Posted on 10/18/2005 9:43:27 PM PDT by Stellar Dendrite

Bush shows himself to be indifferent, if not hostile, to conservative values.

With a single stroke--the nomination of Harriet Miers--the president has damaged the prospects for reform of a left-leaning and imperialistic Supreme Court, taken the heart out of a rising generation of constitutional scholars, and widened the fissures within the conservative movement. That's not a bad day's work--for liberals.

There is, to say the least, a heavy presumption that Ms. Miers, though undoubtedly possessed of many sterling qualities, is not qualified to be on the Supreme Court. It is not just that she has no known experience with constitutional law and no known opinions on judicial philosophy. It is worse than that. As president of the Texas Bar Association, she wrote columns for the association's journal. David Brooks of the New York Times examined those columns. He reports, with supporting examples, that the quality of her thought and writing demonstrates absolutely no "ability to write clearly and argue incisively."
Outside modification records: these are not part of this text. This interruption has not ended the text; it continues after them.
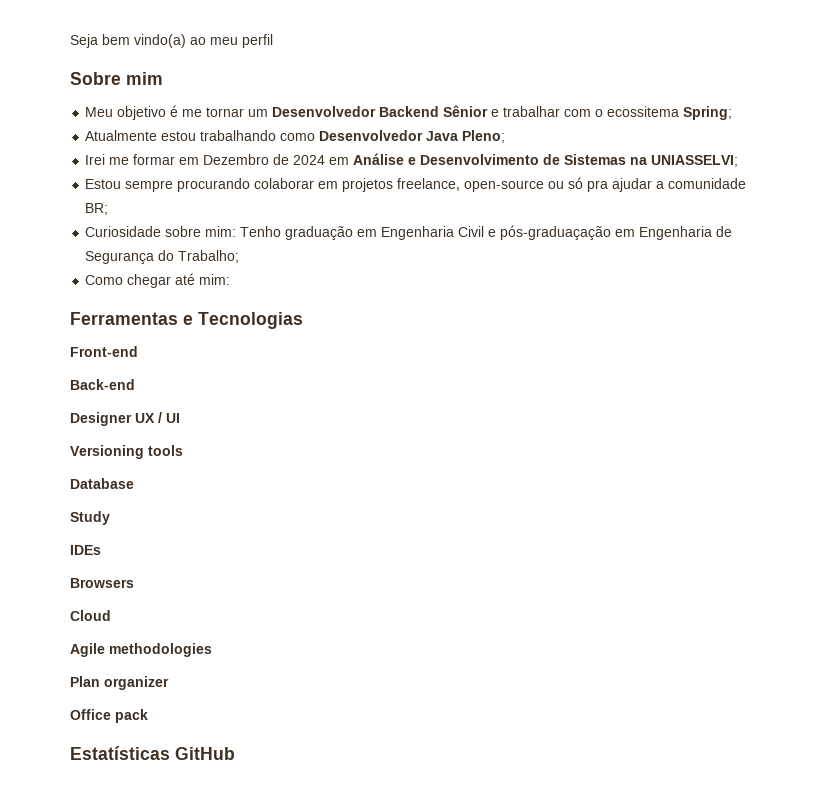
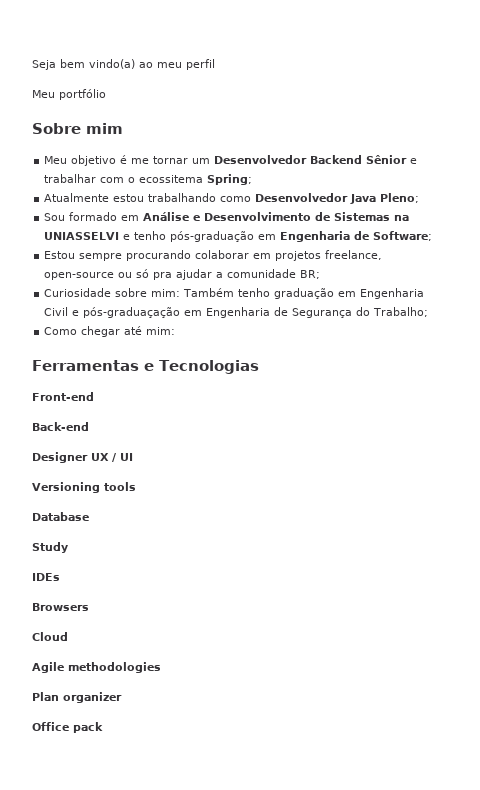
+ Meu portfólio
- Irei me formar em Dezembro de 2024 em Análise e Desenvolvimento de Sistemas na UNIASSELVI;
+ Sou formado em Análise e Desenvolvimento de Sistemas na UNIASSELVI e tenho pós-graduação em Engenharia de Software;
- Curiosidade sobre mim: Tenho graduação em Engenharia Civil e pós-graduaçação em Engenharia de Segurança do Trabalho;
+ Curiosidade sobre mim: Também tenho graduação em Engenharia Civil e pós-graduaçação em Engenharia de Segurança do Trabalho;
- Estatísticas GitHub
The administration's defense of the nomination is pathetic: Ms. Miers was a bar association president (a nonqualification for anyone familiar with the bureaucratic service that leads to such presidencies); she shares Mr. Bush's judicial philosophy (which seems to consist of bromides about "strict construction" and the like); and she is, as an evangelical Christian, deeply religious. That last, along with her contributions to pro-life causes, is designed to suggest that she does not like Roe v. Wade, though it certainly does not necessarily mean that she would vote to overturn that constitutional travesty.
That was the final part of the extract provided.